When a patent application is submitted, the U.S. Patent Office conducts a search for what’s known as ‘prior art’ – examples of older designs that demonstrate the same innovation. If examples are found, the new idea can’t be patented because it’s not really ‛new’. However, the Patent Office is overwhelmed with applications (more than a half-million were filed in 2010 alone), and many prior searches are perfunctory at best. As a result, certain innovations that might pave the way toward better range-of-motion, or more efficient operation, or more ergonomic design are themselves hijacked by manufacturers with no intention of using them (or whose business model involves charging extraordinary fees for their use).
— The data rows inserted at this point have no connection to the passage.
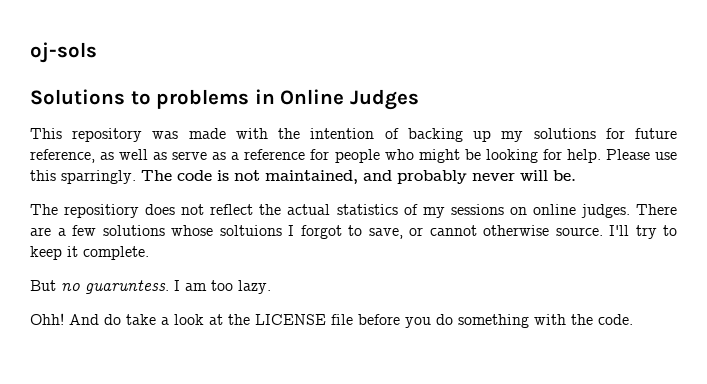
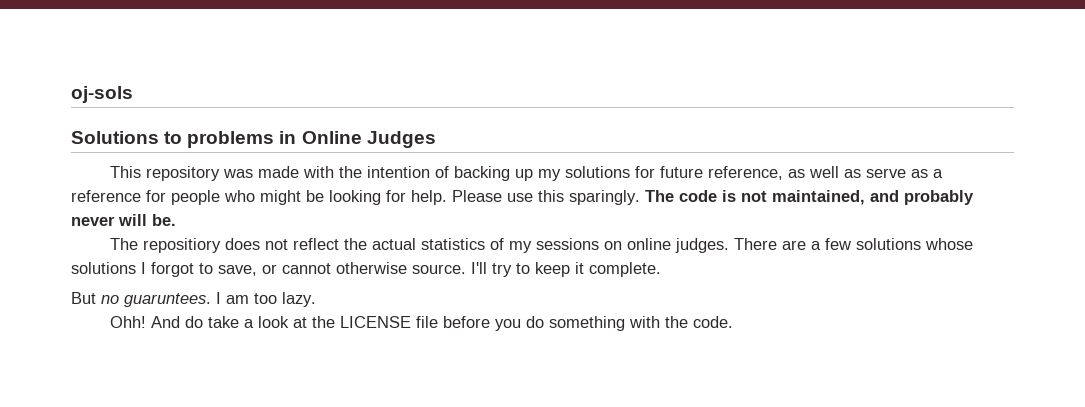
[61,170,136,184] sparringly. -> [569,190,640,205] sparingly.
[219,225,282,236] soltuions -> [71,262,136,274] solutions
[85,280,169,294] guaruntess. -> [124,293,211,307] guaruntees.

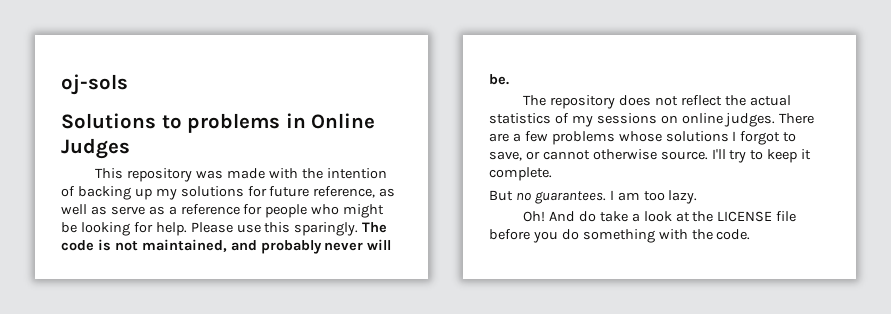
[143,238,222,253] repositiory -> [549,95,615,109] repository
[856,238,922,250] solutions -> [551,131,615,145] problems
[124,293,211,307] guaruntees. -> [534,191,606,204] guarantees.
[110,316,147,328] Ohh! -> [523,211,546,222] Oh!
For you, the fitness enthusiast, the bottom line is this: Don’t shy away from new fitness innovations you see at the gym or at Gym Source. Some manufacturers want you to believe that legacy or long-lived technologies are inherently better—and that’s simply not the case. Newer technologies, whether from fitness industry stalwarts or new fitness industry entrants, can be just as effective—if not even more effective—to give you the results you want to achieve.